#### Work to complete
All that is needed is an exact repetition of the lines from the one containing "color: #1b1b1b;" through the final line of the material, without pictures.

#### Material provided
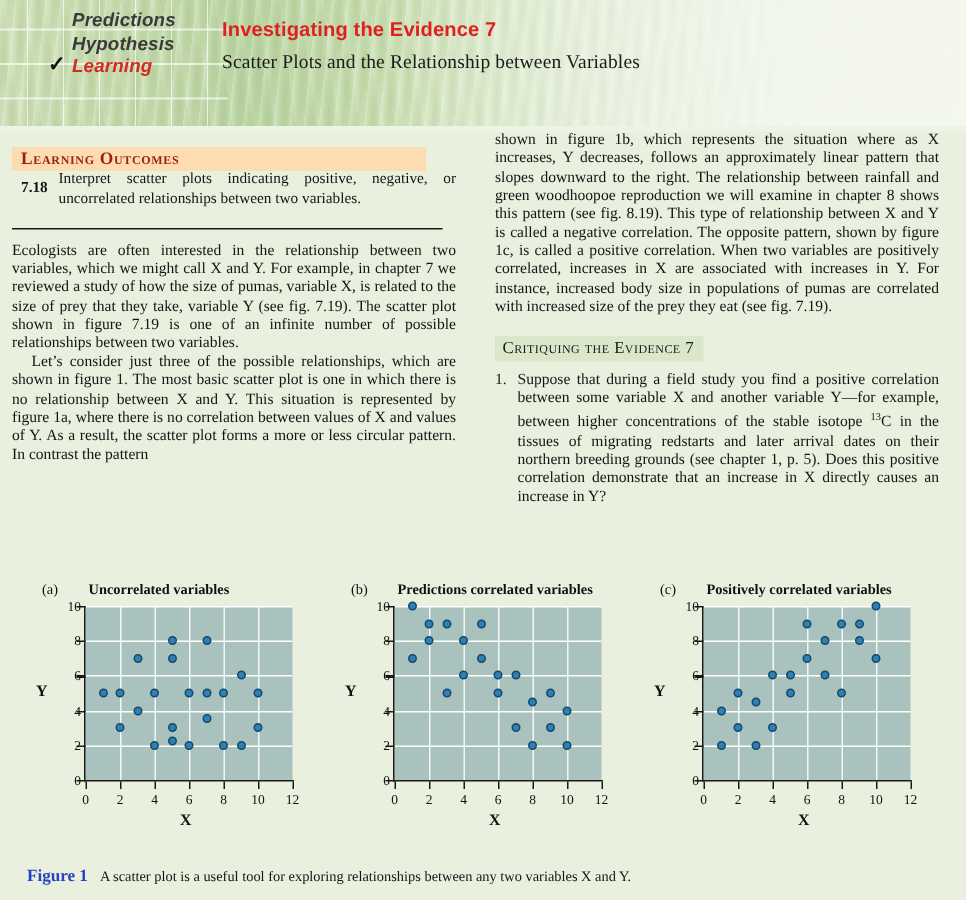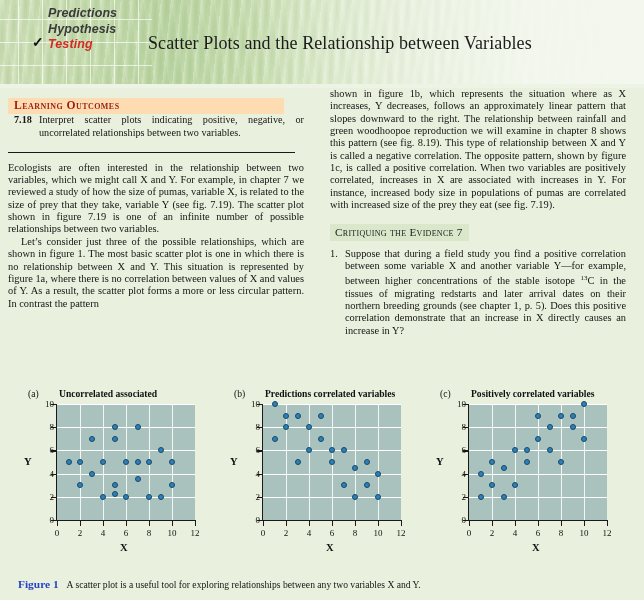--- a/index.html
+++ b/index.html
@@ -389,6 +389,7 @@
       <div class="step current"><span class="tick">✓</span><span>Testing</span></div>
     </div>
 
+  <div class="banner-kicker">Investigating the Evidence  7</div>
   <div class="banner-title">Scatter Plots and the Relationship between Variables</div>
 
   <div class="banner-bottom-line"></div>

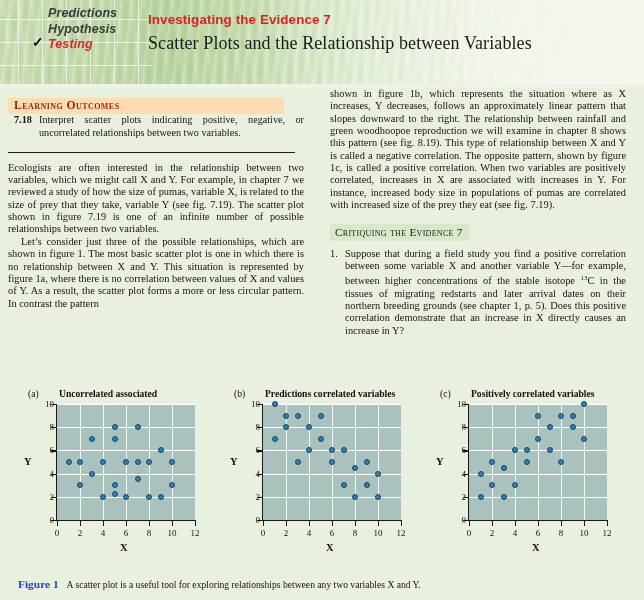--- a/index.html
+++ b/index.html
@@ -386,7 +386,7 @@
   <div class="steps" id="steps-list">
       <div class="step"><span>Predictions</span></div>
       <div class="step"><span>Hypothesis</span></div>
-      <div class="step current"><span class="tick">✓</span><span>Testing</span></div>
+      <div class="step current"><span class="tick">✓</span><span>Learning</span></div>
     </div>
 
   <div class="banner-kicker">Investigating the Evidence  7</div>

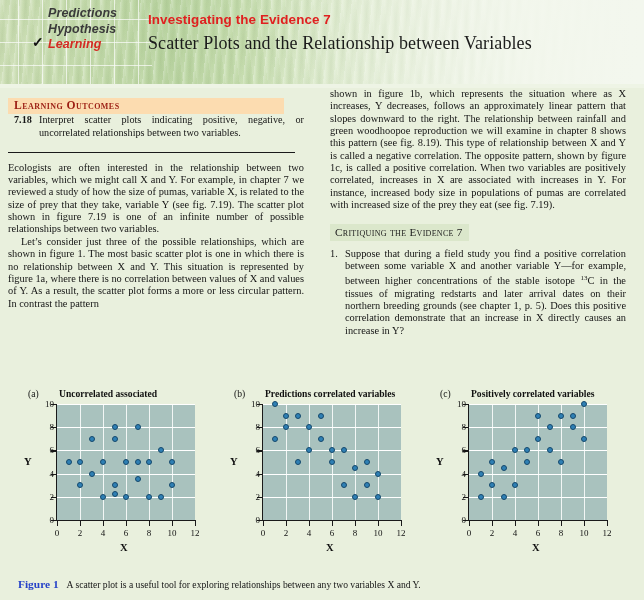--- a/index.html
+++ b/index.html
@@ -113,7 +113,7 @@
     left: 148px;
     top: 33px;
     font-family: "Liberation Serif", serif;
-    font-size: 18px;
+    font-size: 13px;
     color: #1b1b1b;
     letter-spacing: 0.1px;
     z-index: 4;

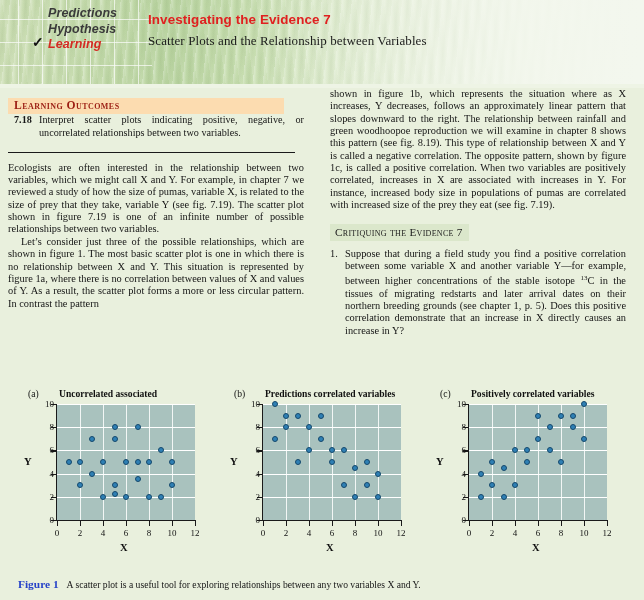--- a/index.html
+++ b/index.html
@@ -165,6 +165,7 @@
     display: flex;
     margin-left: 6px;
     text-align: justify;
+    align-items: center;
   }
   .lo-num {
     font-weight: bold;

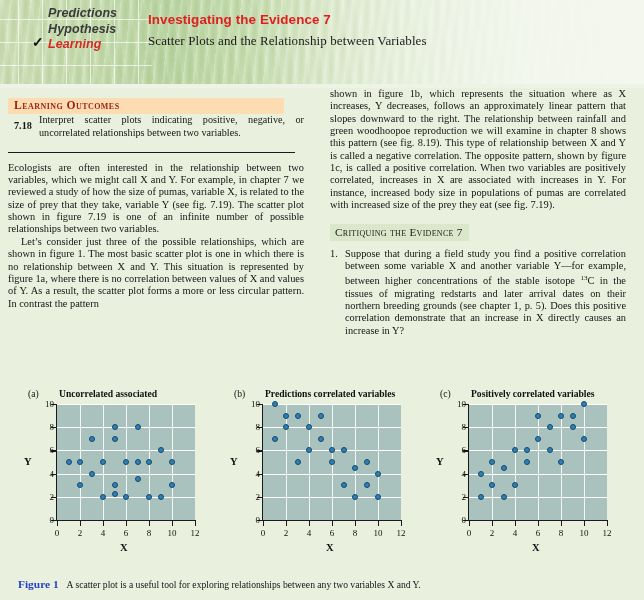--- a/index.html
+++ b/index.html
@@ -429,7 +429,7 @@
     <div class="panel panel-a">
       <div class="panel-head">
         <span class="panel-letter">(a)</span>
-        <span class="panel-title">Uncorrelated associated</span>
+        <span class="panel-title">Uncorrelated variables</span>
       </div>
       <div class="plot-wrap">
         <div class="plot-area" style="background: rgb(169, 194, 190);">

#### Output
     color: #1b1b1b;
     letter-spacing: 0.1px;
     z-index: 4;

--- a/index.html
+++ b/index.html
@@ -165,6 +165,7 @@
     display: flex;
     margin-left: 6px;
     text-align: justify;
+    align-items: center;
   }
   .lo-num {
     font-weight: bold;

--- a/index.html
+++ b/index.html
@@ -429,7 +429,7 @@
     <div class="panel panel-a">
       <div class="panel-head">
         <span class="panel-letter">(a)</span>
-        <span class="panel-title">Uncorrelated associated</span>
+        <span class="panel-title">Uncorrelated variables</span>
       </div>
       <div class="plot-wrap">
         <div class="plot-area" style="background: rgb(169, 194, 190);">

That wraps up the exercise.